【前回の記事を読む】出迎えてれた夫の家族…生まれて初めて送った「何不自由のない幸せな生活」
第一部
政二から母・たまへの手紙
浜松の「尾張屋」は空襲で焼失。母・たまが脳溢血で倒れて、父・周吉や弟・敏三、妹の作代や芳子、政二の子・安子と和司も気多村勝田で細々と暮らしていた。
帰国した政二は、両親との再会を喜び合うのもそこそこに、資産分けとして梅林を譲り受け、売却したお金を持って東奔西走、中国時代の取引先を大阪に訪ねるが徒労に終わってしまった。友人の倉庫を借りて家族を住まわせ、職探しをする日々。日雇いの仕事はあったが、一攫千金を夢見ていたのだろうか。賭け事に走った政二の体はやがて結核に侵されていく。まるで小説の世界のように。
みるみる痩せていく政二に代わって、房子は再び働こうと奮起する。熱海の旅館に住み込みの口を求めたが、四人の幼子を抱えていては身動きが取れない。中国で、ともに暮らした三歳年上の八郎しか相談する人はいなかった。
一九四七(昭和二十二)年、その頃の恵介はすでに監督として映画作りに勤しんでいた。そして、「尾張屋」を失った最愛の父母を一刻も早く迎え入れようと、松竹に多大な借金をして辻堂に家を建てたのである。
辻堂の家には、父と病身の母の外に安子と和司も来た。映画作りに忙しい恵介の事細かな手伝いをするために、中国から帰国した弟・八郎も来ていた。恵介は八郎から、兄・政二が結核に罹っていることや、その家族の様子を聞いて、まず政二を大船の病院に入れた。義姉の房子は熱海の旅館に住み込みで働くことを聞き、逞しい女性だと思った。
四人の子供のうち、長男・誠司と双子の一人次男・廣海は、房子の実家長崎に預けることになったが、体が弱い双子の一人三男の武則と末子の忍は、八郎が世話をするからと辻堂の家に連れて来た。辻堂の家では、周吉も寝たきりのたまも、政二の家族のことを心配していた。
恵介が映画製作という大きな仕事をこなしながら、兄弟のために手を差し伸べていることは、祖父母にとっても嬉しかったに違いない。かくして四歳の武則と二歳の忍は、父母の下から離れて、恵介の家にやって来たのである。
一方、政二の帰国後の生活は悪い方にばかりに傾いていった。中国での成功を再びと一攫千金を夢見たが、再起を果たせないまま賭け事にまで手を出してしまった。挙句に結核に侵され、家族はバラバラになり、弟・恵介の助けを借りている。最愛の父母にも顔向けができない。大船の病院に入院したものの、何もできない療養生活に苛立ちを覚える政二であった。
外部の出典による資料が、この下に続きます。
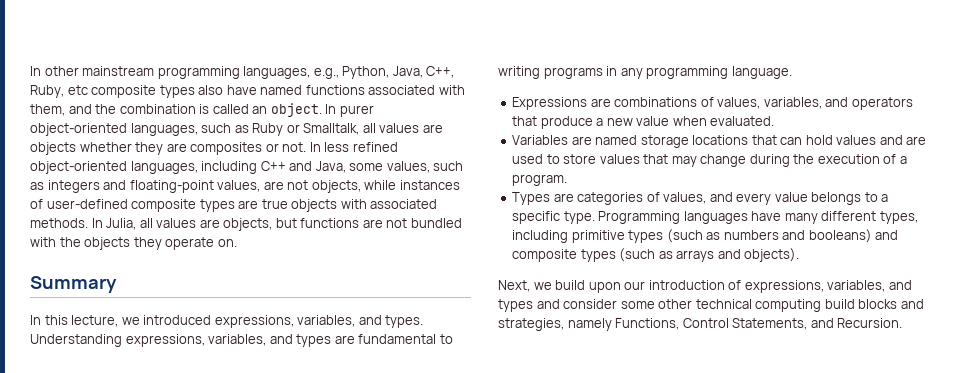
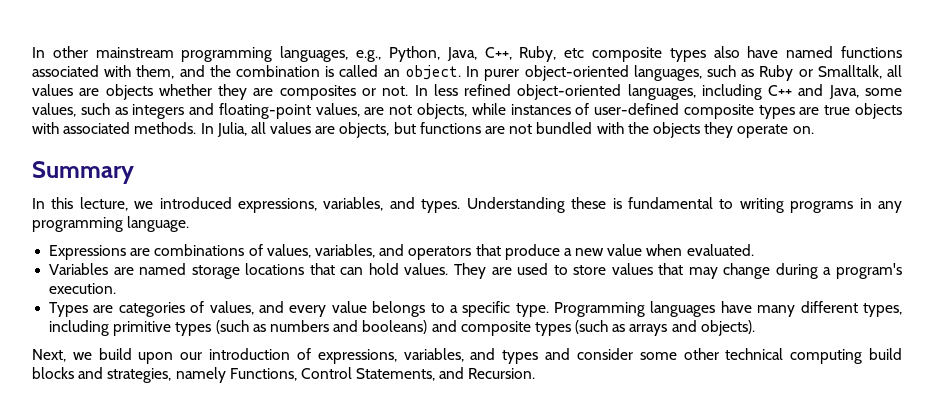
- Understanding expressions, variables, and types are fundamental to writing programs in any programming language.
+ Understanding these is fundamental to writing programs in any programming language.
- Variables are named storage locations that can hold values and are used to store values that may change during the execution of a program.
+ Variables are named storage locations that can hold values. They are used to store values that may change during a program's execution.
祖父・周吉似で背が高く、男前で優しい性格が仇になったのだろうか。いや、政二は木下家の中では女に弱い男であった。現実から逃避するように、同じ病院に軽い結核で入院していた若い女性に心を移し、不倫してしまう。働いて、夫のために熱海から入院費を運び、二人の子供が世話になっている長崎の父母にも送金していた房子は、そんな政二を許すことができなかった。やがて二人は別れることになってしまうのである。
忍はまだ幼かったが、中国で生まれたときからずっと近くにいて、辻堂ではひたすらかわいがってくれる八郎にすっかり懐いていて、父母のそんな状況は知る由もなかった。その日、八郎に連れられて大船の病院に父・政二を見舞いに行った。武則が一緒に行かなかったのは、体が弱かったので結核が移らないようにしたためである。
病室で白い服を着た政二が、ニコニコとして忍の頭を撫ぜてくれた。父と会ったこの日、どんな言葉を交わしたのかは覚えていない。病院に向かう道を歩いていたときの、砂塵を巻き上げながら走り去って行った黄色いバスの後ろ姿だけが、今でも目に焼き付いている。